April brings the release of a Dio tribute album, This Is Your Life, with covers by metal titans including Metallica, Anthrax, Mötorhead, and Rob Halford of Judas Priest, many of whom will perform live at The Avalon on March 17 at the pre-release party. Proceeds from both the album and ticket sales for the event, which is open to the public, will go to the Ronnie James Dio Stand Up and Shout Cancer Fund.
Wendy Dio has a lovely British accent. We spoke to her about meeting Ronnie for the first time, his early signs of cancer, and his posthumous residence in her house.
I heard you and Ronnie were introduced by Ritchie Blackmore in Los Angeles.
That's correct. I knew Ritchie and his wife for years in England, and I had bumped into them at the Rainbow. He had just formed this new band, Rainbow, and invited me to go to a party up at their house, in Hollywood Hills. I went up there, and they kept telling me, "Oh, Ronnie wants to meet you," and I said, "Oh, he's much too short for me." But he persisted, and I fell in love with him and his brain. He was an amazing person - not just talented but as a human being. Amazing person.
What do you think gave him his confidence?
I think because he was so loved by people and because he had such a great talent, which he was very aware of. [His height] didn't bother him. In fact, if you listen to his songs, they're always written about people that are maybe too fat, too tall, too short, too insecure. And to realize your dreams. Because if you realize your dreams, you'll be there. You'll get your dreams.
He was huge onstage. I saw him perform with Heaven & Hell in 2008, and he seemed so spry and healthy. I was shocked to learn soon after that he was sick.
I know. Stomach cancer is very hard to detect...People think they've just got indigestion, and for years, he said, "Oh, I've got indigestion." He'd just take Tums and things.

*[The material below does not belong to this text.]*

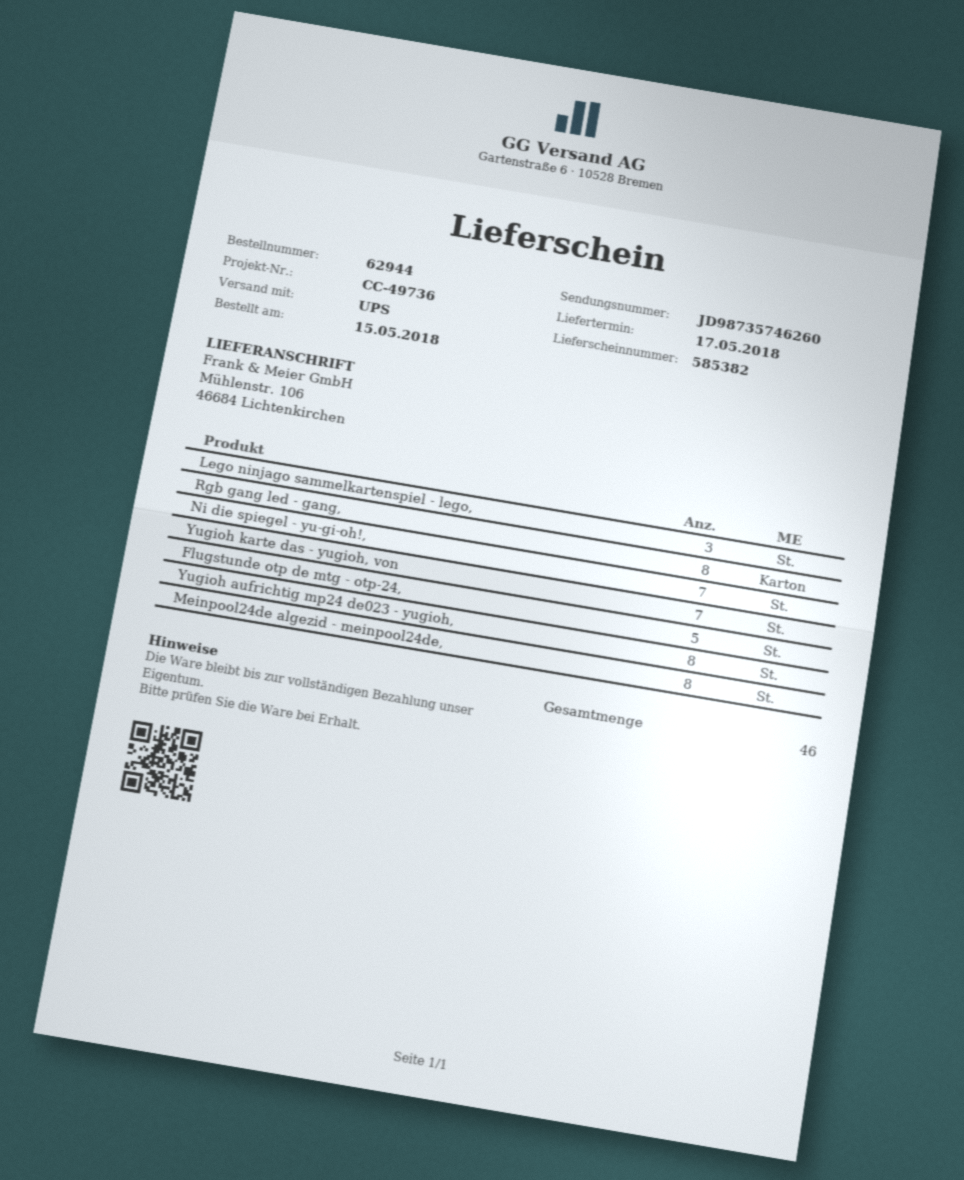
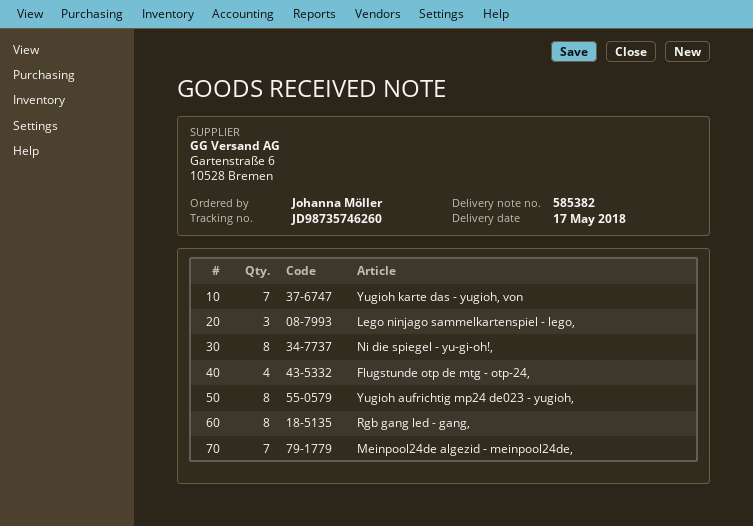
Ni die spiegel - yu-gi-oh!,: 7 -> 8
Flugstunde otp de mtg - otp-24,: 5 -> 4
Meinpool24de algezid - meinpool24de,: 8 -> 7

We had actually gone to a specialist, and if I knew what I know now, I would have made sure that he'd had a colonoscopy. But, at that time, the specialist was just worried about his heart, and he did some heart exercises, and everything went fine with that. [The specialist] said, "I think it's just a gas bubble. You'll be fine." Had I known what I know now, I would have insisted he have more tests.
The interview continues below.
What was the inspiration for making this tribute album? Was it your idea?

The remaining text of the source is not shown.